The financial month for which the report is being generated.

required
fin_year FinYears

The financial year for which the report is being generated.

required
mode PipelineMode

The mode in which the pipeline is run. Can be "local" or "remote". Defaults to "local".

'local'
outputs PipelineOutputs

The type of outputs to generate. Can be "excel", "csv", or "excel_zip". Defaults to "excel".

'pickle'
**config_kwargs dict

Additional keyword arguments to pass to the Config class for custom configuration.

{}
Source code in devices_rap/pipeline.py
@timeit
@app.command()
def amber_report_pipeline(
    fin_month: FinMonths,
    fin_year: FinYears,
    mode: PipelineMode = "local",
    outputs: PipelineOutputs = "pickle",
    **config_kwargs,
) -> None:
    """
    Pipeline to create the monthly Amber Device Reports for all Regions.

    The pipeline will:

    * Configure the pipeline based on the provided financial month & year, mode, and output types.
    * Load the datasets required for the report.
    * Cleanse and normalise the datasets.
    * Join the datasets to create a master dataset of devices.
    * Create summary and detailed tables from the master dataset.
    * Create regional cuts of the data.
    * Interpret the output instructions to generate the final reports.
    * Output the reports in the specified format (e.g., Excel, CSV).

    Parameters
    ----------
    fin_month : FinMonths
        The financial month for which the report is being generated.
    fin_year : FinYears
        The financial year for which the report is being generated.
    mode : PipelineMode, optional
        The mode in which the pipeline is run. Can be "local" or "remote".
        Defaults to "local".
    outputs : PipelineOutputs, optional
        The type of outputs to generate. Can be "excel", "csv", or "excel_zip".
        Defaults to "excel".
    **config_kwargs : dict, optional
        Additional keyword arguments to pass to the Config class for custom configuration.
    """
    logger.info("Starting the Amber Report Pipeline")

    with Config(
        fin_month=fin_month,
        fin_year=fin_year,
        mode=mode,
        outputs=outputs,
        **config_kwargs,
    ) as pipeline_config:
        datasets = load_data(pipeline_config=pipeline_config)

        normalised_datasets = batch_normalise_column_names(datasets)

        master_devices = normalised_datasets["master_devices"]["data"].pipe(cleanse_master_data)

        provider_codes_lookup = normalised_datasets["provider_codes_lookup"]["data"].pipe(
            cleanse_provider_codes_lookup
        )
        device_taxonomy = normalised_datasets["device_taxonomy"]["data"].pipe(
            cleanse_device_taxonomy
        )
        exceptions = normalised_datasets["exceptions"]["data"].pipe(cleanse_exceptions)

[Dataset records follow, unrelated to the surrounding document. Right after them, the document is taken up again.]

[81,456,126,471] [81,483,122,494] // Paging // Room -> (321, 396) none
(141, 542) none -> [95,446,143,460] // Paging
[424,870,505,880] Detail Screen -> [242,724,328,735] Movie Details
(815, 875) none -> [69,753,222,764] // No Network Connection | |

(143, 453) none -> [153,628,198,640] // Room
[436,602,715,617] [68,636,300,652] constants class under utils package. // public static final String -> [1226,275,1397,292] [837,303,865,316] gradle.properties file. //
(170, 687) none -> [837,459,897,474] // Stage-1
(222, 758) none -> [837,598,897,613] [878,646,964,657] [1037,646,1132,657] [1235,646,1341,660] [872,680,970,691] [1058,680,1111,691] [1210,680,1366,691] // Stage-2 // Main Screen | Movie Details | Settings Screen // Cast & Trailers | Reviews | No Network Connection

        master_provider_devices = join_provider_codes_lookup(master_devices, provider_codes_lookup)

        master_provider_devices_taxonomy = join_device_taxonomy(
            master_provider_devices, device_taxonomy
        )

        master_provider_devices_taxonomy_exceptions = join_exceptions(
            master_provider_devices_taxonomy, exceptions
        )

        master_devices_table = cleanse_master_joined_dataset(
            master_provider_devices_taxonomy_exceptions
        )

        summary_data = create_device_category_summary_table(
            master_devices_data=master_devices_table,
        ).pipe(
            join_mini_tables,
            provider_codes_lookup=provider_codes_lookup,
            device_taxonomy=device_taxonomy,
            exceptions=exceptions,
            include_exception_notes=True,
        )

        detailed_data = create_device_summary_table(
            master_devices_data=master_devices_table,
        ).pipe(
            join_mini_tables,
            provider_codes_lookup=provider_codes_lookup,
            device_taxonomy=device_taxonomy,
            exceptions=exceptions,
            include_exception_notes=False,
        )

        master_devices_no_missing_regions = master_devices_table.dropna(subset=["upd_region"])

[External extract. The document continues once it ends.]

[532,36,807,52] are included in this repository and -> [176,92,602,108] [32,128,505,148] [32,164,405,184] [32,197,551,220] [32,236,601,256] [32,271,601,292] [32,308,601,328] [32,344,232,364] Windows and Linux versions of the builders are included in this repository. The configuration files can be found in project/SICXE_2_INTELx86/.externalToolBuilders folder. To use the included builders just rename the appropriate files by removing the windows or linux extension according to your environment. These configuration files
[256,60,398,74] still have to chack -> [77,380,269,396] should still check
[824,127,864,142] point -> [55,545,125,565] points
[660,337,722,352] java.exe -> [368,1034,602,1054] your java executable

        uncut_datasets = {
            "summary": summary_data,
            "detailed": detailed_data,
            "data": master_devices_no_missing_regions,
        }
        regional_table_cuts = create_regional_table_cuts(tables=uncut_datasets)

        output_workbooks = interpret_output_instructions(
            pipeline_config=pipeline_config, region_cuts=regional_table_cuts
        )

        output_data(
            output_workbooks=output_workbooks,
            pipeline_config=pipeline_config,
        )

    logger.success("Pipeline complete.")

null_report_pipeline()

Pipeline to create the NULL report. This pipeline currently does nothing and serves as a placeholder.

Source code in devices_rap/pipeline.py
@app.command()
def null_report_pipeline() -> None:
    """
    Pipeline to create the NULL report. This pipeline currently does nothing and serves as a placeholder.
    """
    logger.warning("NULL report pipeline is not implemented yet.")